SENTV : Le climat social se dégrade à la Radiodiffusion Télévision Sénégalaise (RTS). Les syndicats SYNPICS et SYNPAP tirent la sonnette d’alarme et mettent en cause la gestion du Directeur général, Pape Alé Niang, qu’ils accusent d’avoir installé une gouvernance conflictuelle susceptible d’ébranler durablement l’audiovisuel public.
Dans un communiqué largement diffusé, les organisations syndicales parlent d’une crise sociale majeure et dénoncent ce qu’elles qualifient de « dérives managériales graves ». Prenant à témoin l’opinion publique nationale et internationale, elles estiment que la RTS traverse une période de rupture avec les standards de bonne gouvernance, de transparence et de dialogue social.
Selon les syndicats, plusieurs décisions stratégiques prises depuis l’arrivée du nouveau Directeur général auraient été imposées sans concertation, dans un style jugé autoritaire et opaque. Parmi les principaux points de crispation figure l’attribution du marché du « Village de la CAN », que les syndicats affirment avoir été confié à Thierno Niang, présenté comme le frère du Directeur général. Ils dénoncent un conflit d’intérêts manifeste, soulignant que les directions techniques et commerciales de la RTS n’auraient pas été associées à ce processus, et qu’un acteur extérieur aurait exercé des prérogatives relevant normalement des agents de l’entreprise publique.
Autre sujet sensible : la nomination d’un proche du Directeur général, non issu des rangs de la RTS, à la tête de la Direction de l’approvisionnement et de la logistique (DAL). Pour les syndicats, cette décision viserait à contourner les mécanismes internes de contrôle et s’inscrirait dans une tentative de remise en cause des instances de régulation de l’entreprise.
Sur le plan social, le tableau dressé par les représentants des travailleurs est tout aussi préoccupant. Ils font état d’une dégradation rapide des conditions de travail et d’une remise en cause d’acquis sociaux majeurs : suspension de l’Accord d’entreprise après seulement deux mois d’application, suppression de l’avance Tabaski pourtant adossée à un prêt de l’État, non-paiement des indemnités dues aux agents mobilisés lors des dernières élections législatives, ainsi qu’une gestion jugée chaotique du parc automobile.

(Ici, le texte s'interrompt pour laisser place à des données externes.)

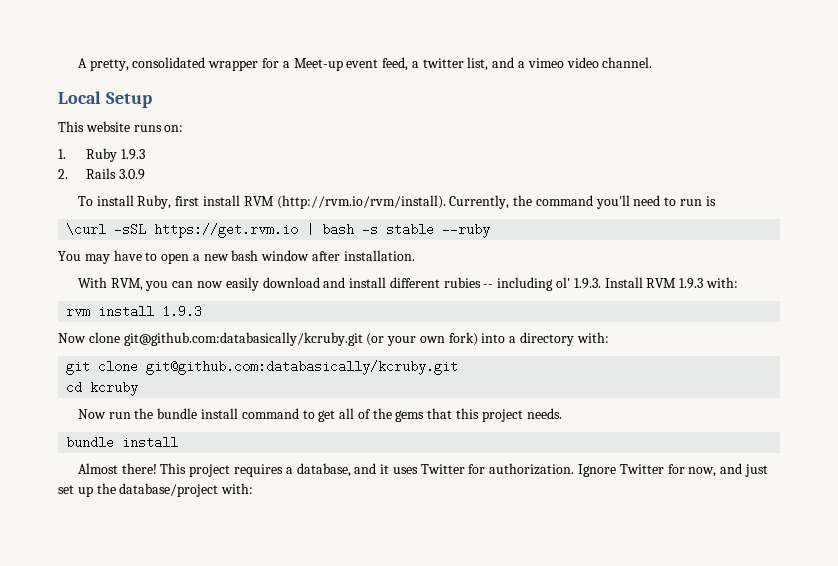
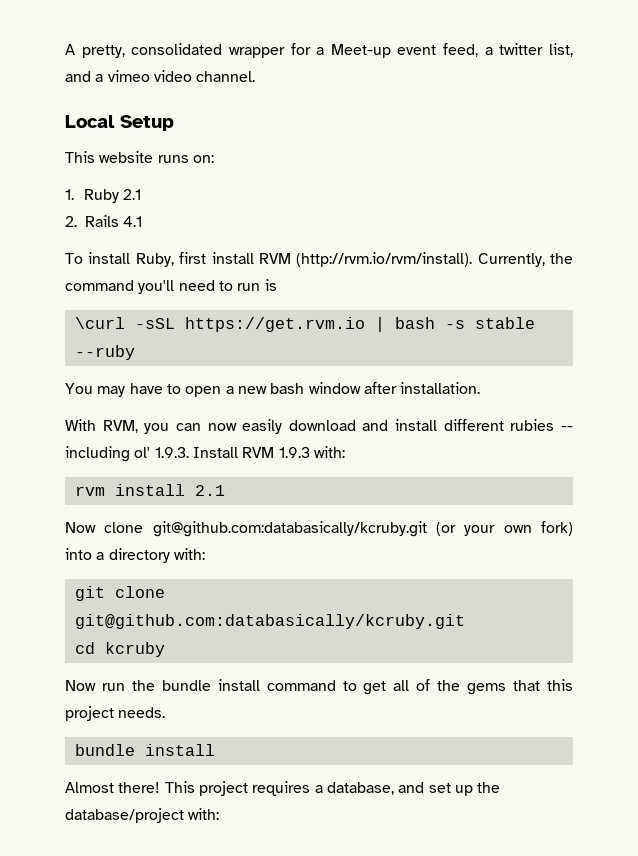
[120,149,145,160] 1.9.3 -> [123,189,142,200] 2.1
[118,169,145,180] 3.0.9 -> [123,216,143,227] 4.1
[162,305,203,318] 1.9.3 -> [194,485,225,496] 2.1
[380,463,768,477] it uses Twitter for authorization. Ignore Twitter for now, and just -> (425, 787) none

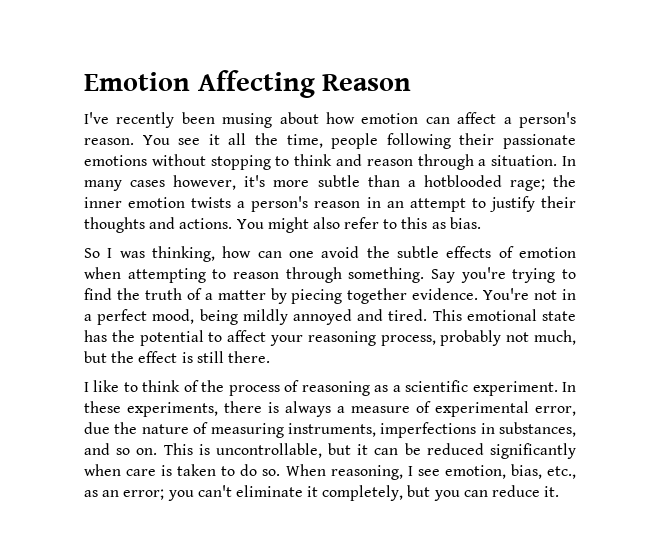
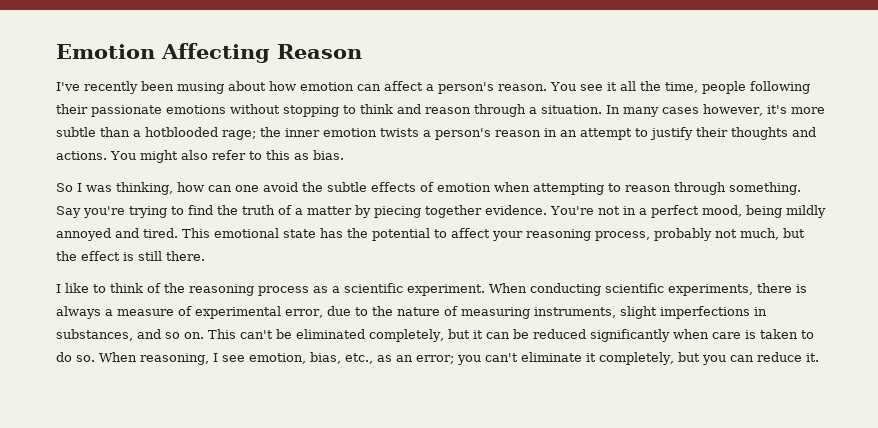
[228,380,370,396] process of reasoning -> [189,284,309,296] reasoning process
[561,382,576,392] [84,401,121,413] In these -> [489,283,664,296] When conducting scientific
(110, 428) none -> [354,307,368,316] to
(376, 430) none -> [619,306,657,319] slight
[198,443,322,458] is uncontrollable, -> [240,329,444,342] can't be eliminated completely,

Les syndicats critiquent également le train de vie du Directeur général, qu’ils estiment incompatible avec les exigences de rigueur du service public. Ils citent notamment un déplacement au Maroc, présenté comme effectué aux frais du contribuable, au moment où la couverture médiatique de la tournée présidentielle en Casamance aurait, selon eux, nécessité un engagement renforcé des moyens humains et matériels de la RTS.
L’interdiction du point de presse que les syndicats prévoyaient d’organiser ce lundi 29 décembre 2025 au sein de l’entreprise est vécue comme un nouvel acte de crispation. Ils la qualifient de décision « arbitraire et illégale » et y voient une atteinte à la liberté syndicale. En guise de riposte, un mot d’ordre de mobilisation a été lancé : les agents, y compris ceux des stations régionales, sont invités à porter des brassards rouges pour marquer leur désapprobation.
Malgré ce qu’ils décrivent comme des pressions et des tentatives d’intimidation, les syndicats assurent rester mobilisés. Ils affirment vouloir défendre l’intégrité de la RTS et prévenir, selon leurs termes, « l’effondrement de l’audiovisuel public sous le poids de la mauvaise gouvernance et du mépris du dialogue social ». Pour l’heure, la direction générale de la RTS ne s’est pas officiellement prononcée sur ces accusations, alors que la tension continue de monter au sein de la maison publique.